John,
The short answer is no.
The longer answer is that we haven't found a reliable way to identify
dynamic blocks. Should anyone point me to an authoritative source I'd be
happy to do the analysis and provide some graphs on how dynamic
addresses effect the numbers.
also note that we are using TCP fingerprinting in our spamtraps and
expect to have some interesting results published in the august/sept
time frame. We won't be able to say that a block is dynamic but we will
be able to better understand if we talk to the same spammer from
different ip addresses and how often those addresses change.

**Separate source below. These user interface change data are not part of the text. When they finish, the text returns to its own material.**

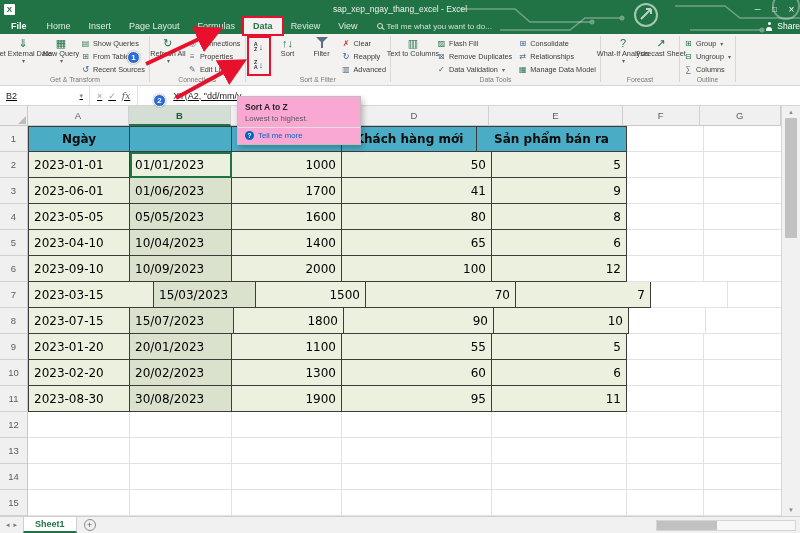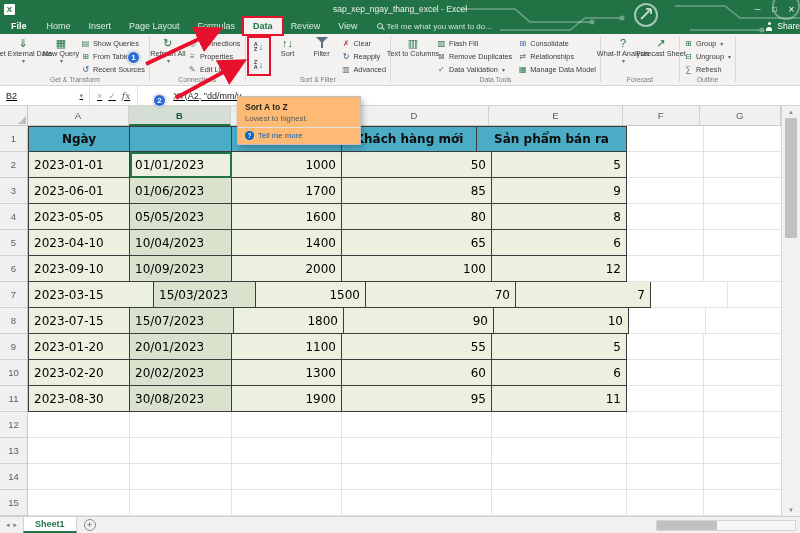--- a/index.html
+++ b/index.html
@@ -331,7 +331,7 @@
           </div>
           <div class="smallbtn">
             <span class="sicon gray">∑</span>
-            <span>Refresh</span>
+            <span>Columns</span>
           </div>
         </div>
       </div>

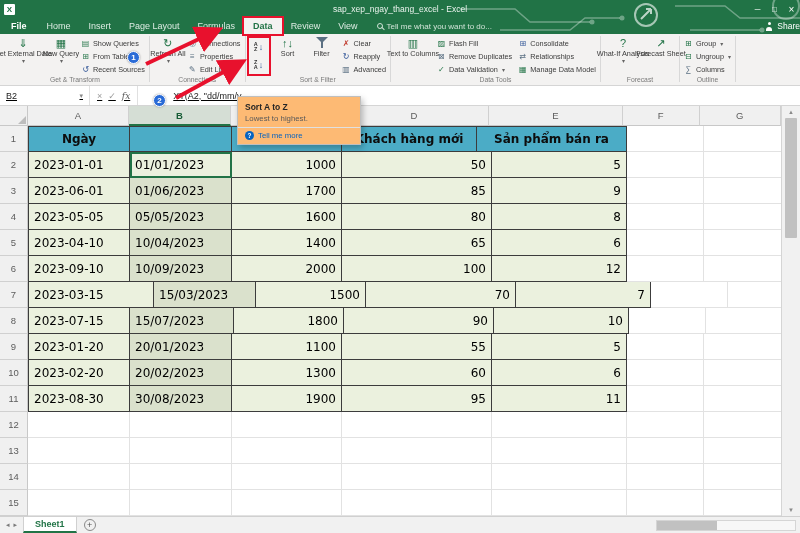--- a/index.html
+++ b/index.html
@@ -104,7 +104,7 @@
   .step2{left:153px;top:94px;}
 
   
-  .tooltip{position:absolute;left:237px;top:96px;width:124px;background:#fdba74;border:1px solid #bfbfbf;box-shadow:2px 3px 6px rgba(0,0,0,.25);z-index:45;padding:5px 7px 4px;}
+  .tooltip{position:absolute;left:237px;top:96px;width:124px;background:#f9a8d4;border:1px solid #bfbfbf;box-shadow:2px 3px 6px rgba(0,0,0,.25);z-index:45;padding:5px 7px 4px;}
   .tt-title{font-size:8.5px;font-weight:bold;color:#262626;}
   .tt-sub{font-size:7.8px;color:#595959;margin-top:2px;}
   .tt-div{height:1px;background:#e0e0e0;margin:4px -7px 3px;}

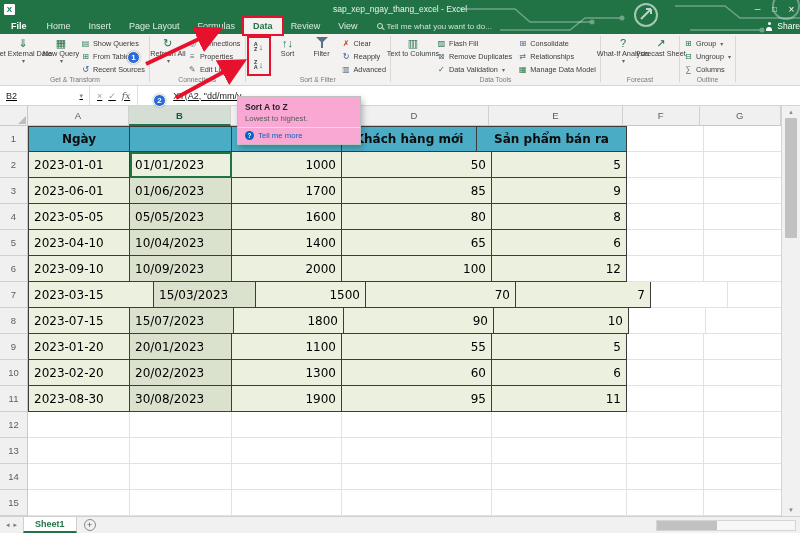--- a/index.html
+++ b/index.html
@@ -389,7 +389,7 @@
         <div class="cell tdata tcell bl" style="width: 102px;">2023-06-01</div>
         <div class="cell tdata tcell tsel" style="width: 102px;">01/06/2023</div>
         <div class="cell tdata tcell num" style="width: 110px;">1700</div>
-        <div class="cell tdata tcell num" style="width: 150px;">85</div>
+        <div class="cell tdata tcell num" style="width: 150px;">41</div>
         <div class="cell tdata tcell num" style="width: 135px;">9</div>
         <div class="cell" style="width: 77px;"></div>
         <div class="cell" style="width: 82px;"></div>

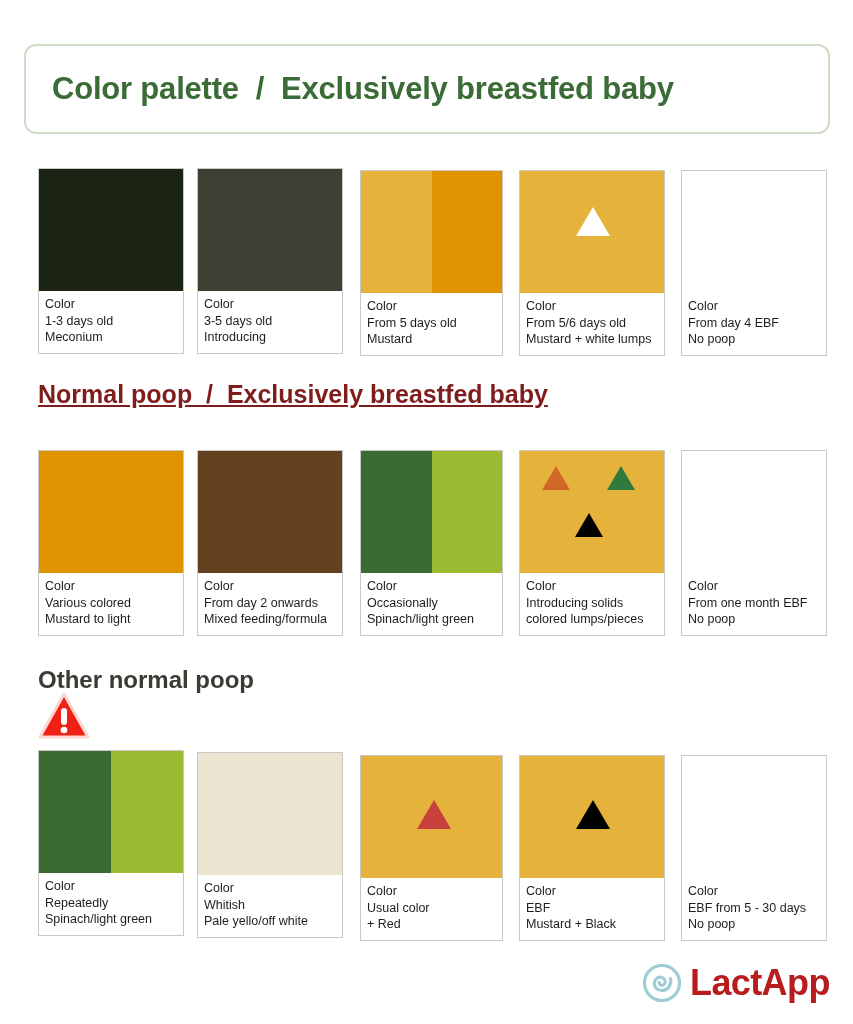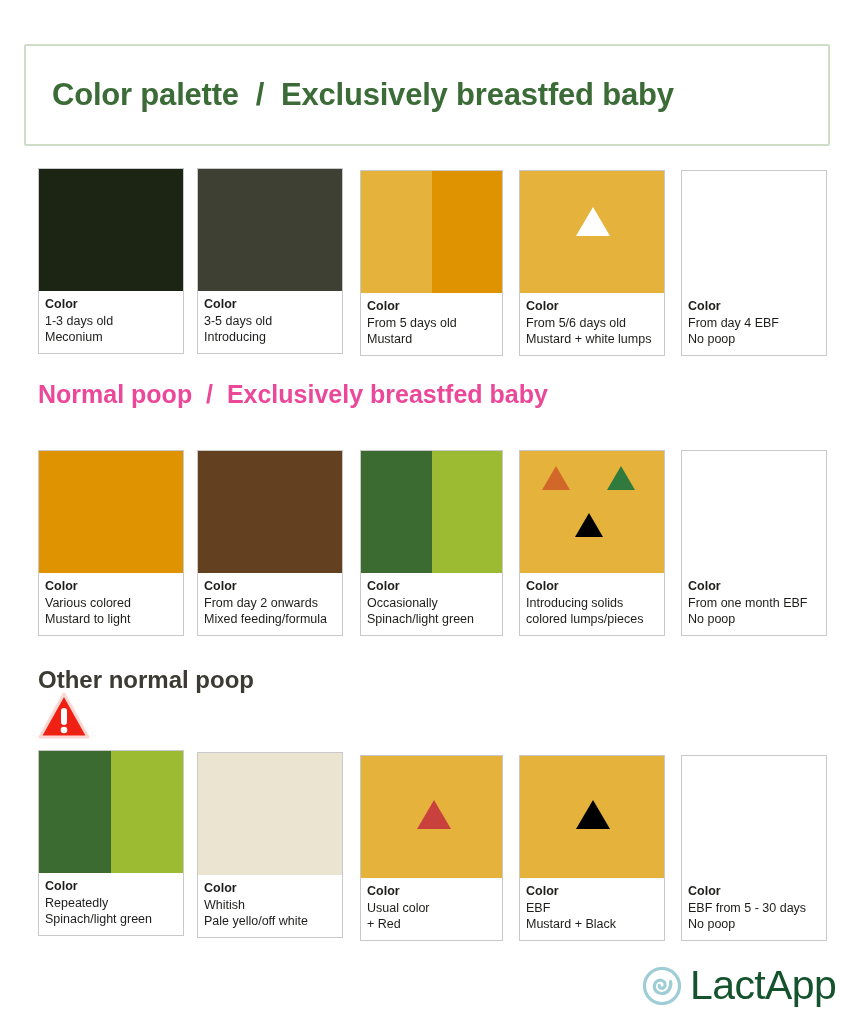--- a/index.html
+++ b/index.html
@@ -15,9 +15,9 @@
   .title-card {
     position: absolute;
     left: 24px; top: 44px;
-    width: 806px; height: 102px;
+    width: 806px; height: 90px;
     border: 2px solid #cfddc6;
-    border-radius: 2px;
+    border-radius: 12px;
     background: #ffffff;
     display: flex; align-items: center;
   }

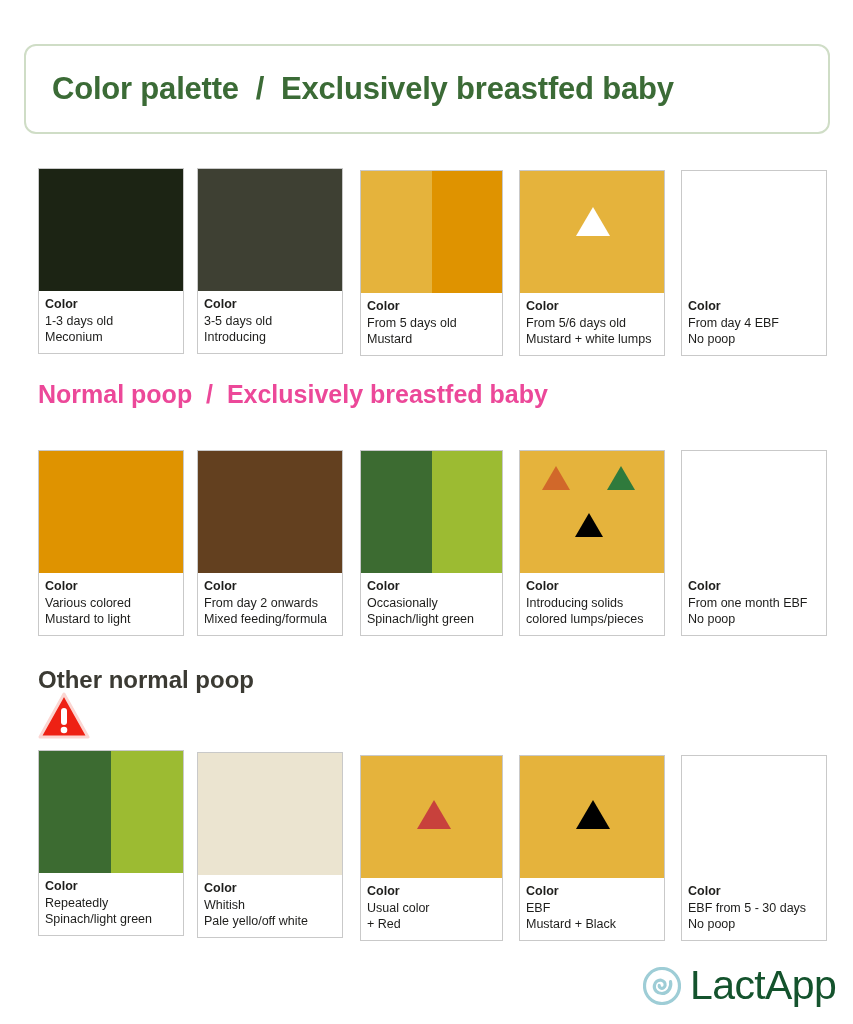--- a/index.html
+++ b/index.html
@@ -69,7 +69,7 @@
   }
   .cap-title {
     font-size: 12.5px;
-    font-weight: bold;
+    font-weight: normal;
     color: #1d1d1b;
     white-space: nowrap;
   }

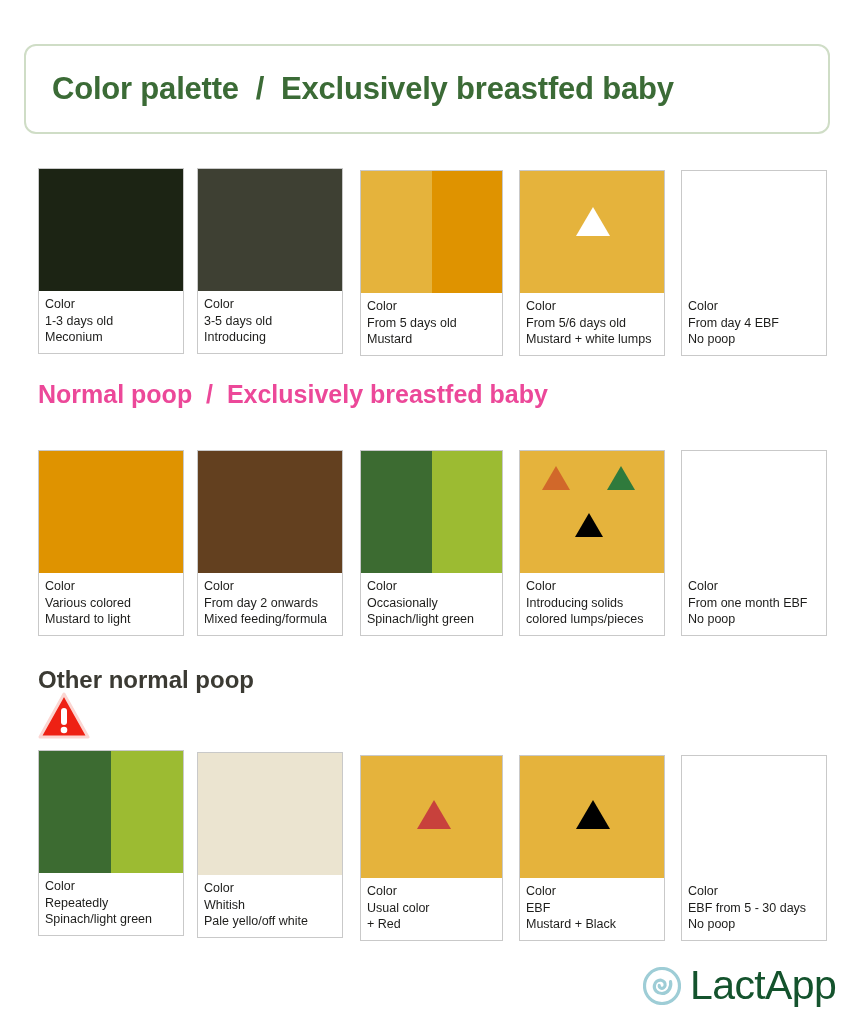--- a/index.html
+++ b/index.html
@@ -36,7 +36,7 @@
     font-weight: bold;
     white-space: pre;
   }
-  .heading.green { color: #ec4899; font-size: 25px; }
+  .heading.green { color: #7f1d1d; font-size: 25px; text-decoration: underline; }
   .heading.dark  { color: #3b3a33; font-size: 24px; margin-top: 16px; }
   .heading.red   { color: #f32015; font-size: 25px; }
 

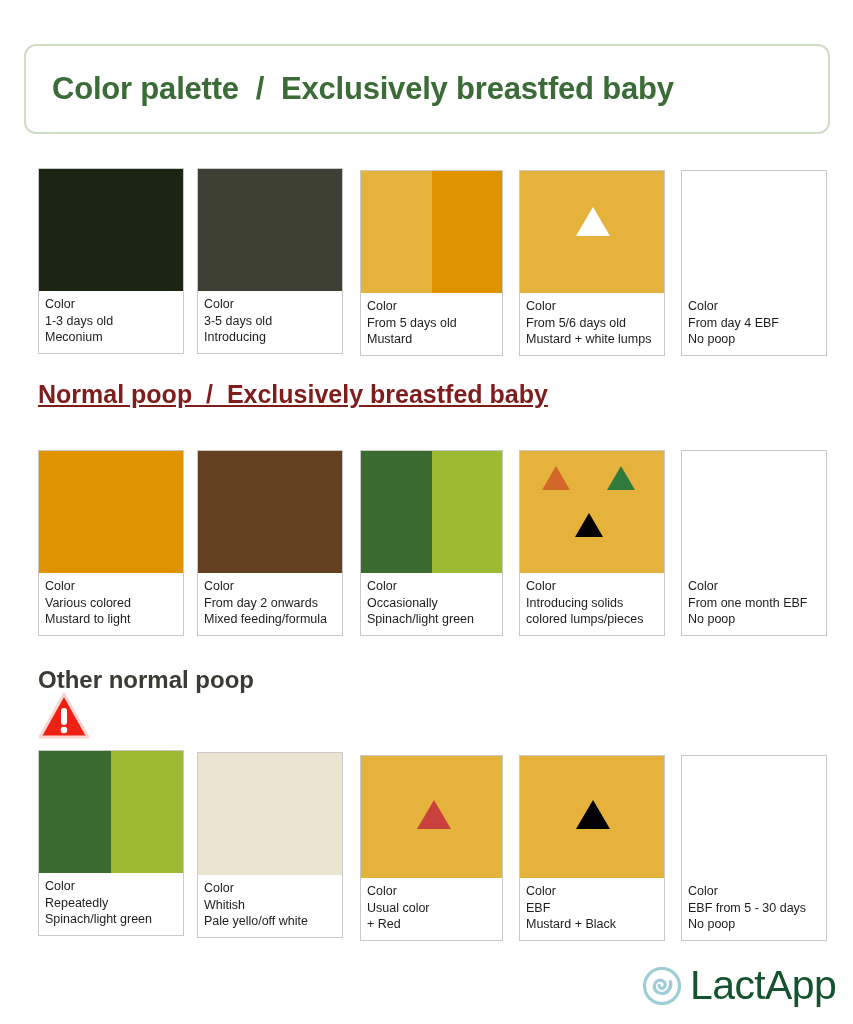--- a/index.html
+++ b/index.html
@@ -105,9 +105,9 @@
     display: flex; align-items: center; gap: 9px;
   }
   .logo-text {
-    font-size: 41px;
-    font-weight: normal;
-    color: #14532d;
+    font-size: 36px;
+    font-weight: bold;
+    color: #b91c1c;
     letter-spacing: -0.6px;
   }
 </style>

I believe that understanding our tcp fingerprinting of spam senders
might be more interesting and relevant to NANOG than how dynamic address
assignments discounts the numbers i posted earlier.
-rick
John Kristoff wrote:
On Fri, 26 May 2006 10:21:10 -0700
Rick Wesson <[EMAIL PROTECTED]> wrote:
lets see, should we be concerned? here are a few interesting tables,
the cnt column is new IP addresses we have seen in the last 5 days.
Hi Rick,
What I'd be curious to know in the numbers being thrown around if there
has been any accounting of transient address usage. Since I'm spending
an awful lot of time with DNS these days, I'll actually provide a cite
related to that (and not simply suggest you just quote me :-). See
sections 3.3.2 and 4.4 of the following:
Availability, Usage and Deployment Characteristics of the Domain Name
System, Internet Measurement Conference 2004, J. Pang, et. al
At some point transient address pools are limited and presumably so
are the possible numbers of new bots, particularly within netblocks.
Is there any accounting for that? Shouldn't there be? What will the
effect of doing that be on the numbers?